Main Ingredients White bread slices, Large potatoes
Cuisine Indian
Course Snacks and Starters
Prep Time 31-40 minutes
Cook time 11-15 minutes
Serve 4
Taste Spicy
Level of Cooking Easy
Others Veg

Ingredients

  • 8 white bread slices
  • 2 large potatoes, boiled, peeled and mashed
  • 5 tablespoons freshly chopped coriander
  • 3-4 green chillies, chopped
  • Salt to taste
  • ½ teaspoon turmeric powder
  • ¾ cup yogurt
  • ½ cup grated carrot
  • 4 teaspoons oil
  • Coconut chutney to serve

Method

  1. Cut out roundels of breads with a medium sized cookie cutter.
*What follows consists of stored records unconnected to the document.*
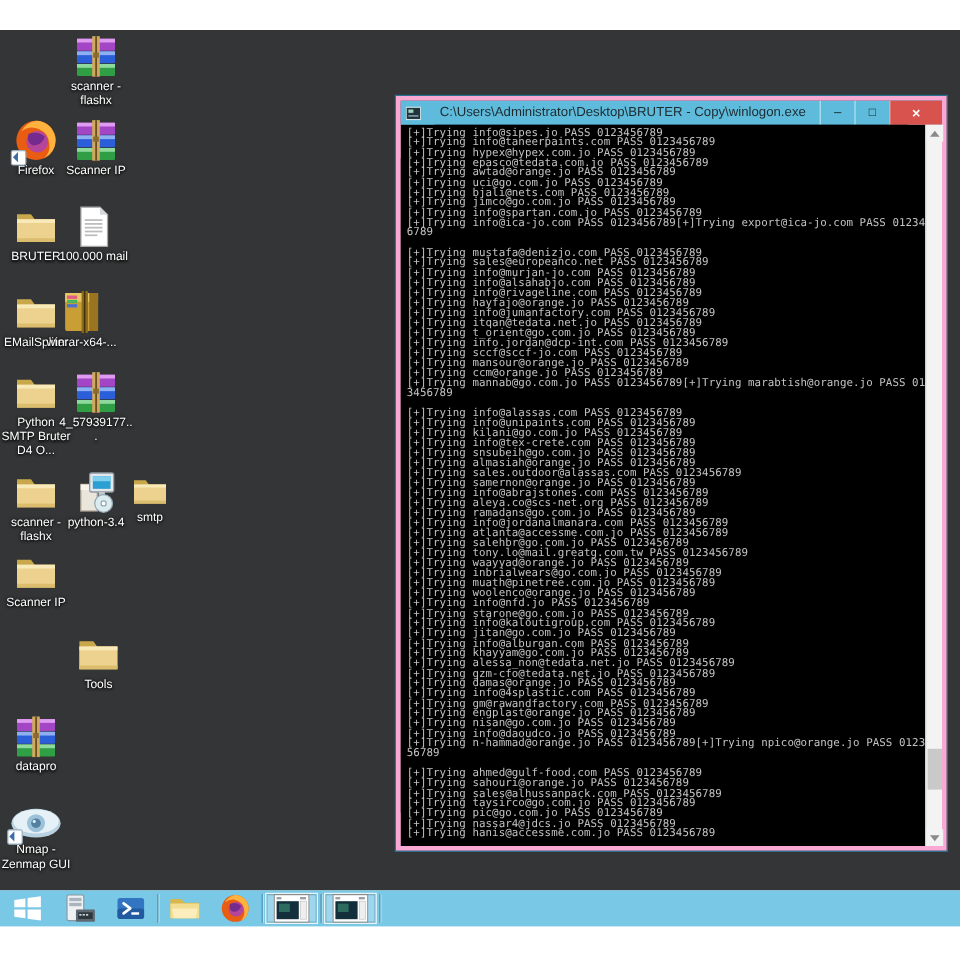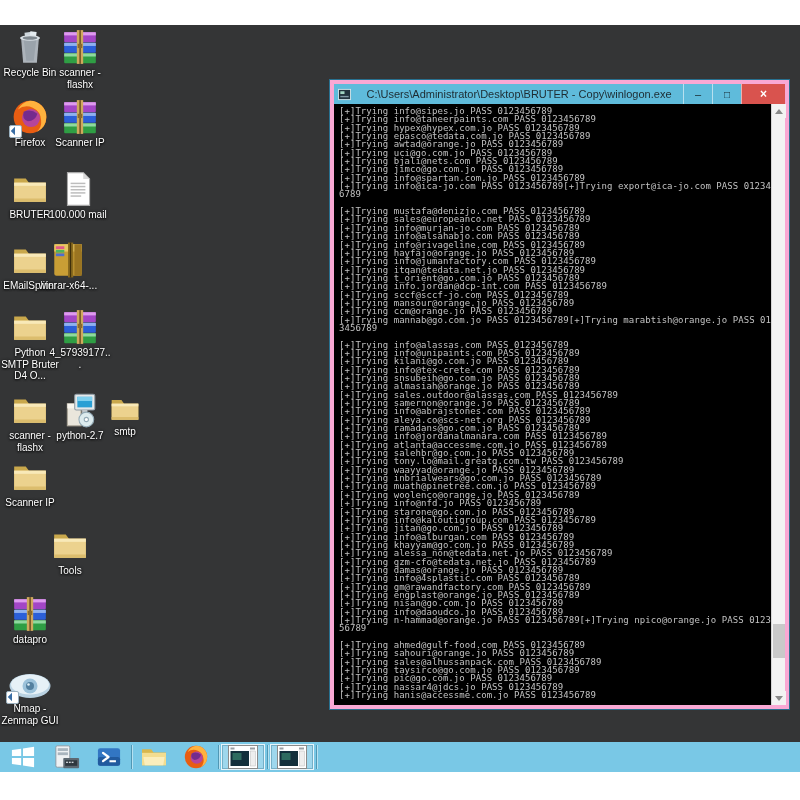--- a/index.html
+++ b/index.html
@@ -210,14 +210,6 @@
 
 <div class="desktop">
 
-  <div class="dicon" style="left:0px; top:3px;">
-    <span class="ig">
-        <svg>
-          <use href="#sym-recycle"></use>
-        </svg>
-      </span>
-    <span class="ilabel">Recycle Bin</span>
-  </div>
   <div class="dicon" style="left:50px; top:3px;">
     <span class="ig">
         <svg>

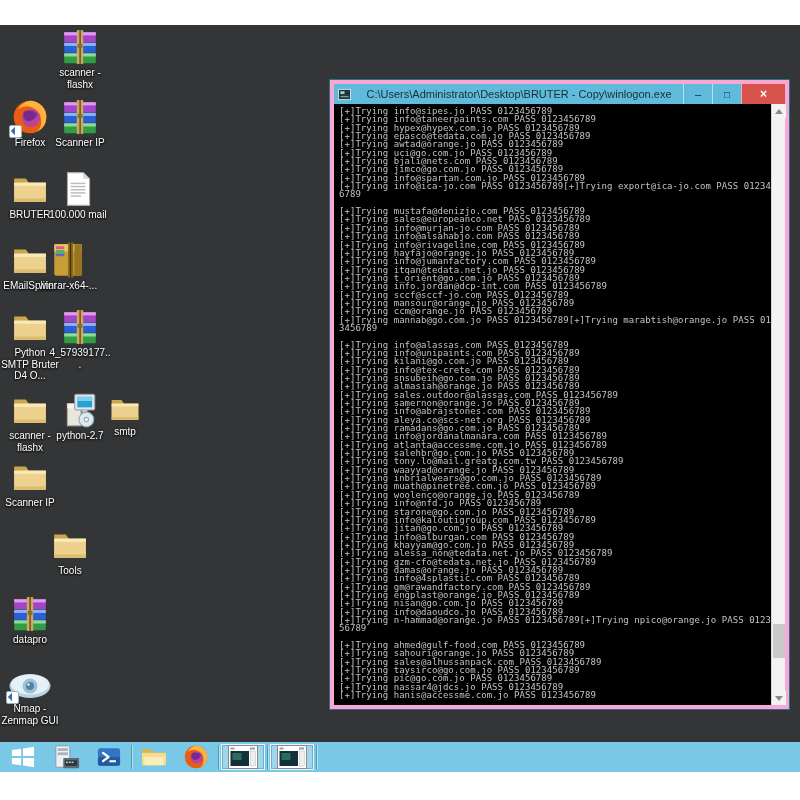--- a/index.html
+++ b/index.html
@@ -297,7 +297,7 @@
           <use href="#sym-python"></use>
         </svg>
       </span>
-    <span class="ilabel">python-2.7</span>
+    <span class="ilabel">python-3.4</span>
   </div>
   <div class="dicon" style="left:102px; top:368px; width:46px;">
     <span class="ig" style="width:32px;height:32px;">

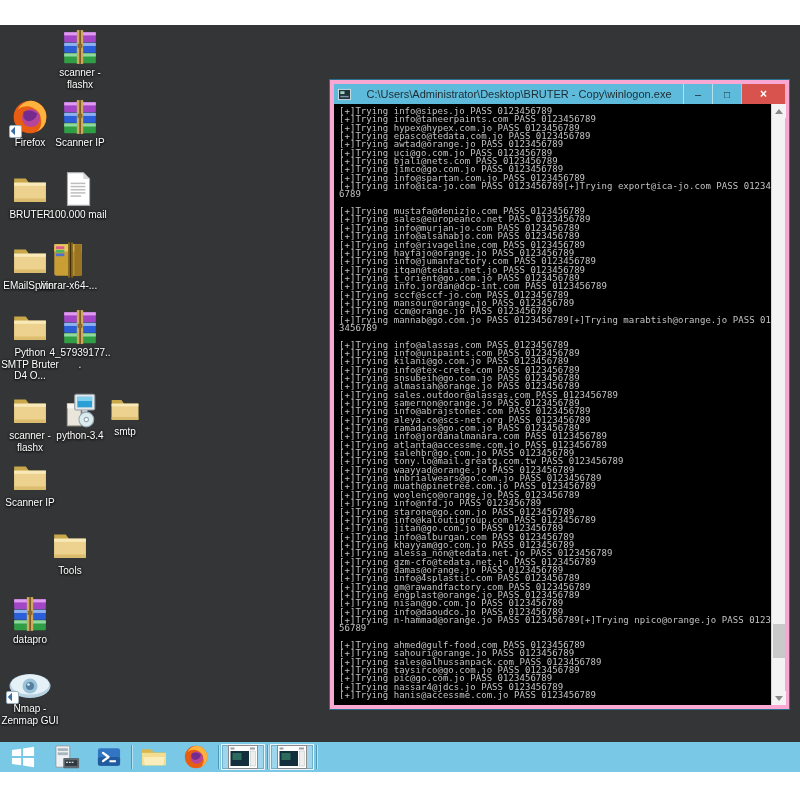--- a/index.html
+++ b/index.html
@@ -315,7 +315,7 @@
       </span>
     <span class="ilabel">Scanner IP</span>
   </div>
-  <div class="dicon" style="left:4px; top:501px;padding-left:36px;">
+  <div class="dicon" style="left:16px; top:501px;padding-left:36px;">
     <span class="ig">
         <svg>
           <use href="#sym-folder"></use>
Set aside.
  2. Take potatoes in a bowl. Add 4 tablespoons coriander, green chillies, salt and turmeric powder. Mix well and set aside.
  3. In another bowl, add yogurt, carrot, remaining chopped coriander and salt. Whisk till well combined.
  4. Apply a portion of potato mixture on one side of each bread roundels and spread it evenly. 
  5. Apply a portion of curd mixture on the other side of each bread roundels and spread it evenly.
  6. For two portions, heat 2 teaspoons oil in a non-stick tawa, place the bread roundels with the potato mixture side facing down. Cover and cook on medium heat till golden brown on one side.
  7. Serve hot with coconut chutney.